The dataLayer already remembers
The second QA loop the panel closes is tracking. Our experiments report through a small tracking helper that pushes gb_-prefixed events to the dataLayer. The panel shows them as a live feed — but the fun part is the backfill. Conversion events fire at experiment start, a second before a lazily loaded panel exists. No buffering infrastructure needed: the dataLayer is the history.

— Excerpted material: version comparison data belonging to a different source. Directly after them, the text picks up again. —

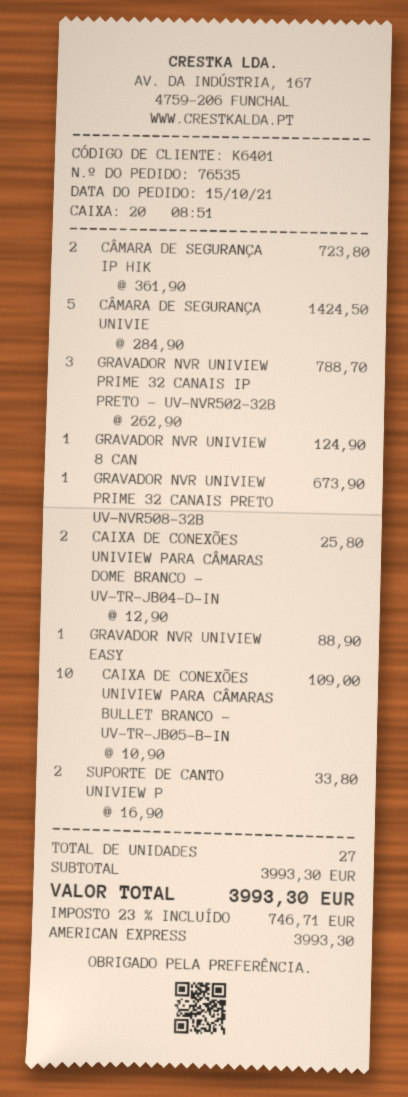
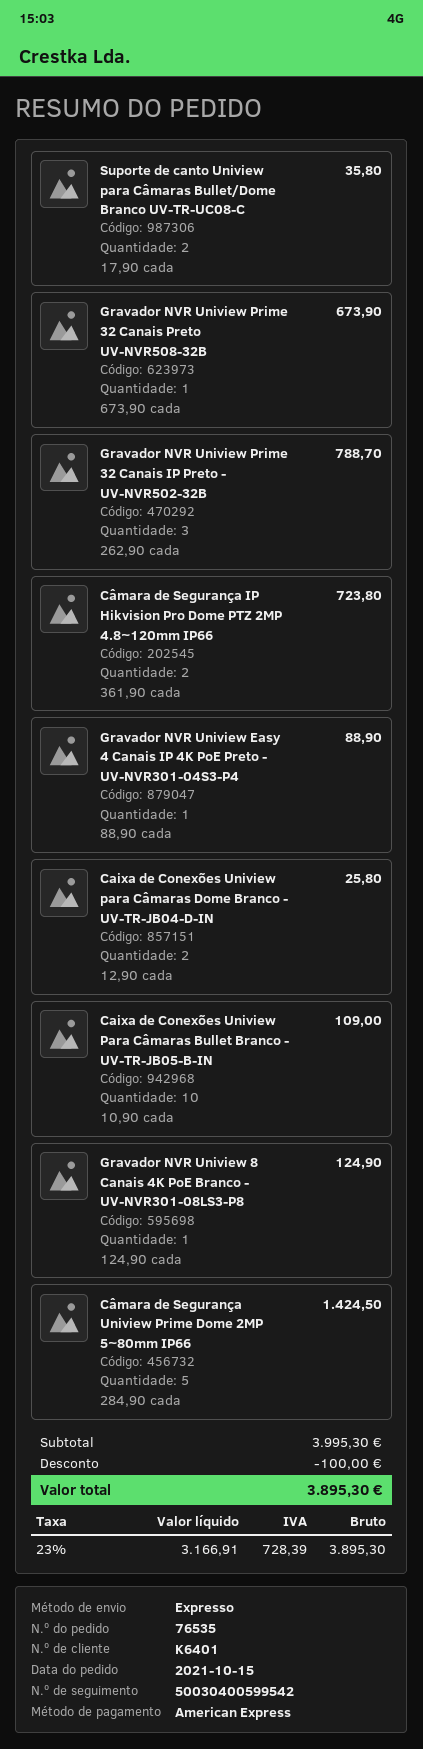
SUPORTE DE CANTO UNIVIEW P: 2 x 16.90 = 33.80 -> 2 x 17.90 = 35.80
subtotal: 3993.30 -> 3995.30
discount: none -> 100.00
tax: 23% = 746.71 -> 23% = 728.39
total: 3993.30 -> 3895.30

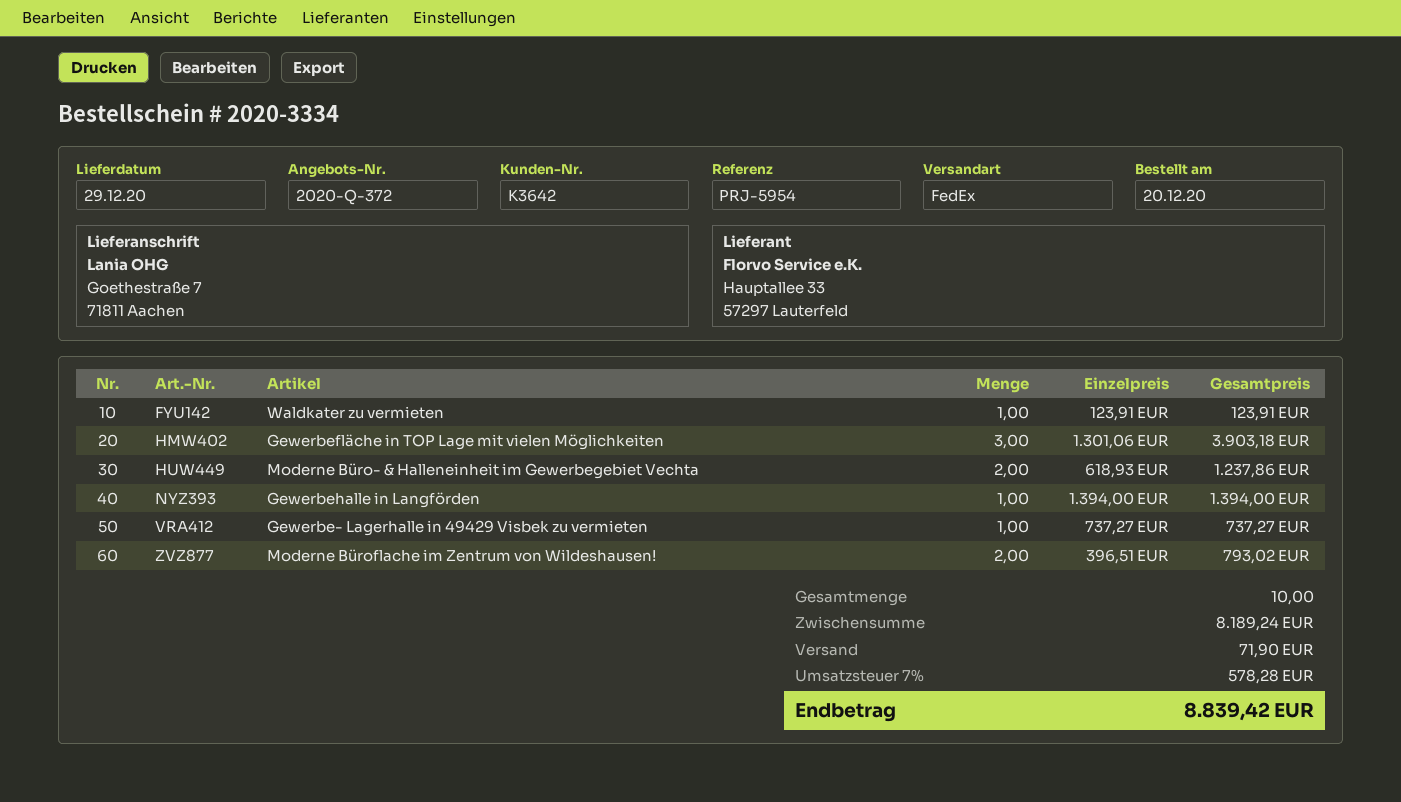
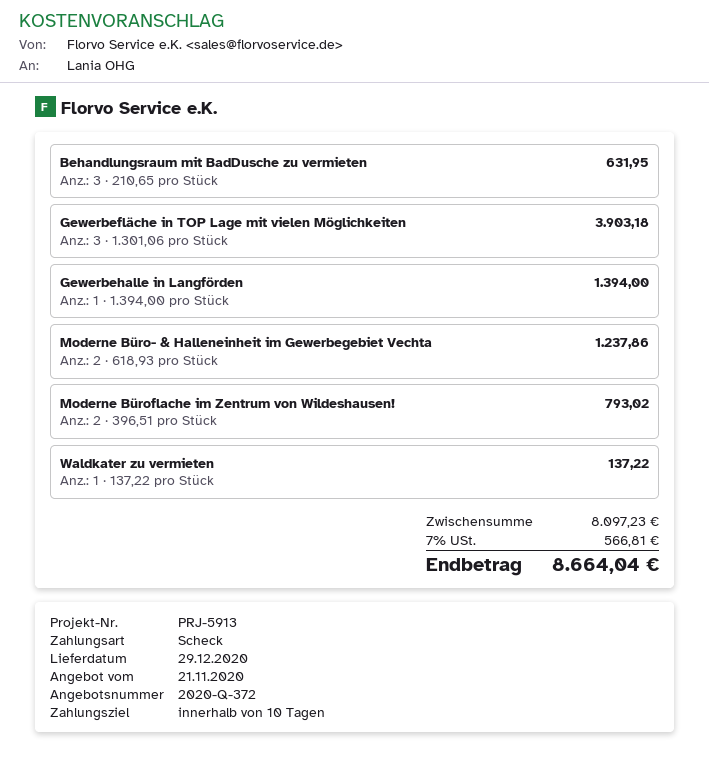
reference: PRJ-5954 -> PRJ-5913
Waldkater zu vermieten: 1 x 123.91 = 123.91 -> 1 x 137.22 = 137.22
Gewerbe- Lagerhalle in 49429 Visbek zu vermieten: 1 x 737.27 = 737.27 -> none
Behandlungsraum mit BadDusche zu vermieten: none -> 3 x 210.65 = 631.95
subtotal: 8189.24 -> 8097.23
shipping: 71.90 -> none
tax: 7% = 578.28 -> 7% = 566.81
total: 8839.42 -> 8664.04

const backfill = (window.dataLayer || []).filter((item) =>
item?.event?.startsWith("gb_")
);
backfill.forEach((item) => recordEvent(item));
onDataLayerPush({
match: (eventName) => eventName.startsWith("gb_"),
callback: (data) => recordEvent(data)
});
Scan the array, then register the interceptor — both in the same synchronous tick, so nothing falls through the gap and nothing gets counted twice. Every experiment event since page load, timestamped as they stream in, without keeping GA4’s DebugView open in a second monitor.
The rest of the cockpit
Around those two sit the instruments you’d expect, each answering its own question. Is the SDK alive? A status lamp in the header — amber while init is in flight, green once the payload loads, red when it fails, which is precisely the signal you need when the experiment list is empty and you’re wondering whether it’s targeting or a blocked fetch. What’s running, and can I flip it? A segmented control per experiment with targeting-safe variation forcing — a green dot always marks GrowthBook’s genuine assignment, so you can find your way home. What changed, and when? The targeting drawer also shows the live attributes themselves — enrolment-gating values first, environment noise demoted — and every mutation flashes as it lands, with a timestamped feed of the last few changes, so you can watch a trigger fire instead of diffing JSON in your head. There’s a log-level switch for the trace output when you need the panel to narrate, and the footer carries the toolbox version — a small thing, but on a client’s live site it’s the quickest way to confirm which release is actually serving. And when you minimise it all to its pill, the experiment count rides along and a pulsing indicator keeps warning you about active overrides — a forced variation you forgot about is a QA session invalidated.
The whole thing activates behind a query-string flag on any client site and rides along in the production bundle behind a lazy import — zero bytes executed for real visitors.
There’s a general principle underneath: generic devtools can only ever show you state, because state is all they can see. A tool that knows the contracts of the system it lives in can show you conclusions. Ours knows that triggers write arrays, that conditions read them, and that the two are supposed to meet — so it can tell you, in one line, exactly where they didn’t.